Ok, finita la fase nostalgia, possiamo tornare a noi. I Placebo portano in tour il loro ultimo album e, nel farlo, scelgono una location difficile da eguagliare in quanto a bellezza. Il Sonic Park di Stupinigi ha il pregio di tenersi, infatti, di fronte ad una delle più affascinanti costruzioni di Torino, ovvero quella palazzina di caccia, storica residenza sabauda, meta costante di visitatori in ogni periodo dell’anno.
Dopo la performance dei Bud Spencer Blues Explosion, i due Placebo (in completo bianchissimo) fanno l’ingresso, accompagnati da ben quattro turnisti.
“Forever Chemicals” è il pezzo d’apertura, esattamente come lo fu dell’ultimo lavoro in studio, assoluto protagonista dei concerti di quest’anno. Di fronte ad un pubblico numericamente discreto, ma ben lungi dal rappresentare un qualsivoglia sold out, il duo appare subito in palla e, con la bellissima “Beautiful James”, loro accendono la corrente e noi stacchiamo la spina per un’ora e mezzo di divertimento.
La resa sul palco è quella che ci aspettiamo, ovvero un sound dominato da chitarre, ma, prima ancora da un’elettronica sempre presente, capace di fare da collante con la caratteristica voce un po’ nasale di Molko.
Nella porzione centrale apprezziamo una “Happy birthday in the sky” (dimessa, per non usare la parola triste) che parte tranquilla, prima di accendersi sul finale e, soprattutto, quella che sarà l’unico estratto dall’album d’esordio, ovvero una coinvolgente “Bionic”.

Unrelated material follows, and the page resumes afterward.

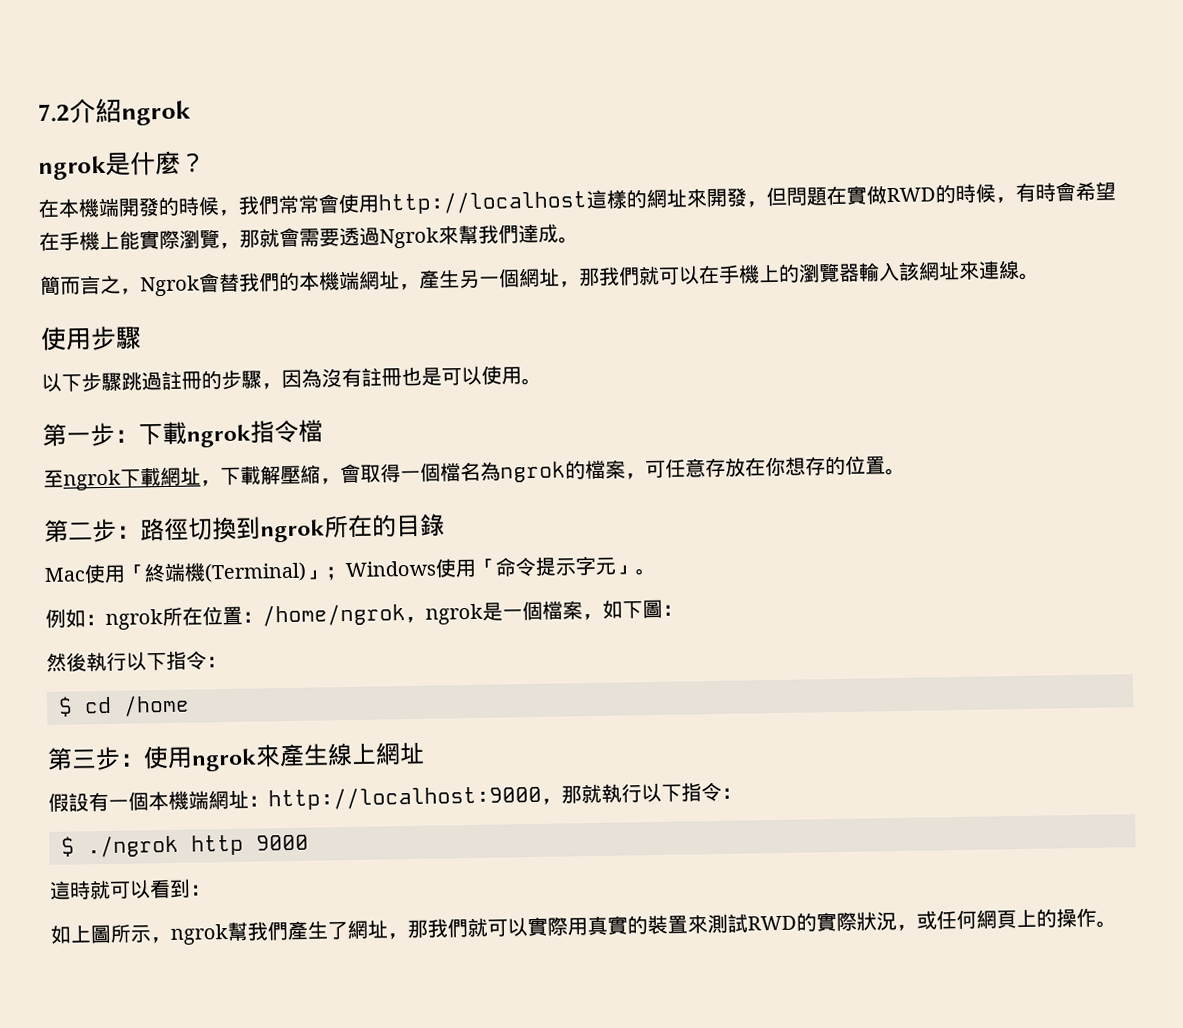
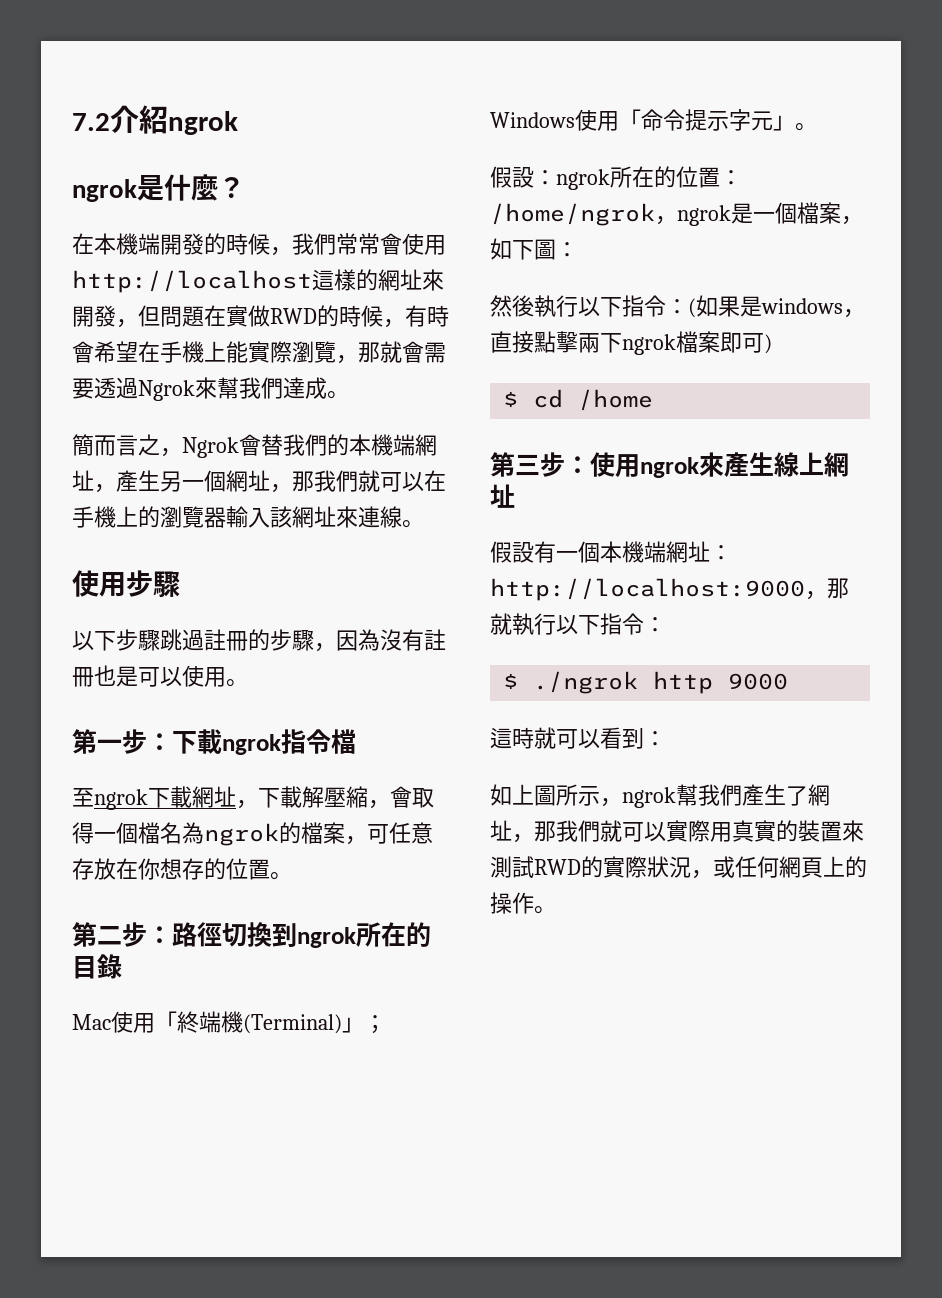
[45,608,86,628] 例如 -> [490,166,534,188] 假設
(203, 616) none -> [654,166,676,188] 的
(227, 662) none -> [688,295,865,318] [490,331,772,355] (如果是windows，直接點擊兩下ngrok檔案即可)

Poi Brian Molko la mette in politica: “Giorgia Meloni, fascista e razzista … Vaffanculo!” Ma sì, ci sta, come darti torto. Peccato soltanto che le sue riflessioni socio politiche non abbiamo avuto il tempo di esprimere interessanti punti di visti sul Dragone e sul Conte; certo avremmo imparato di più su cosa significa fascismo da chi ci vede dall’estero.
La parte più coinvolgente della serata si ha quando i Placebo tirano fuori un trittico particolarmente centrato: “For what is worth”, “Slave to the wage” (premio canzone della serata) e song to say goodbye”, portano ai primi veri balli in platea, prima di “Infra red”, scelta per chiudere il set.
La partita, per essere conclusa definitivamente, ha bisogno dei bis. “Shout” dei Tears For Fears è accolta benissimo dal pubblico e “Running up that hill” trova una seconda e abbastanza scontata giovinezza, dopo che “Strangers things” ha rimesso sulla cartina geografica musicale il nome di Kate Bush.
La note negativa, almeno per chi scrive, è quella di non avere neppure un estratto dall’album che considero il loro capolavoro, ovvero “Without you I’m nothing”. Questo è un vero peccato.